_Task goal_: All lines from the one containing "delivery date: 2018-02-14 -> 2018-01-15" to the end of the entries below must be output exactly, and no other lines.

Content revision data:

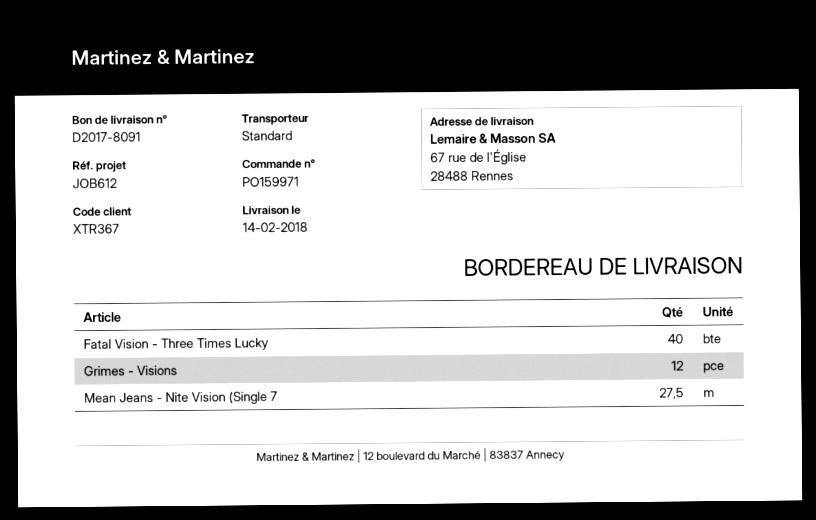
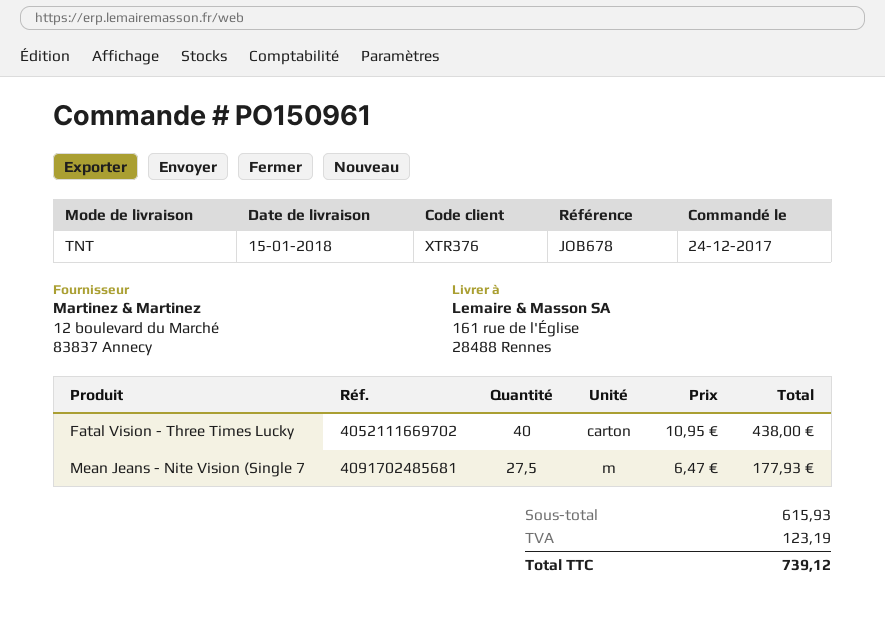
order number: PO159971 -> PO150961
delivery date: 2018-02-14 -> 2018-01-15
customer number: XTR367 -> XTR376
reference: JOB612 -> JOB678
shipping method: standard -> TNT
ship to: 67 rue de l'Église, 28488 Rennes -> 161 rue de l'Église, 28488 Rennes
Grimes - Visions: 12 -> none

_Solution to this task_:
delivery date: 2018-02-14 -> 2018-01-15
customer number: XTR367 -> XTR376
reference: JOB612 -> JOB678
shipping method: standard -> TNT
ship to: 67 rue de l'Église, 28488 Rennes -> 161 rue de l'Église, 28488 Rennes
Grimes - Visions: 12 -> none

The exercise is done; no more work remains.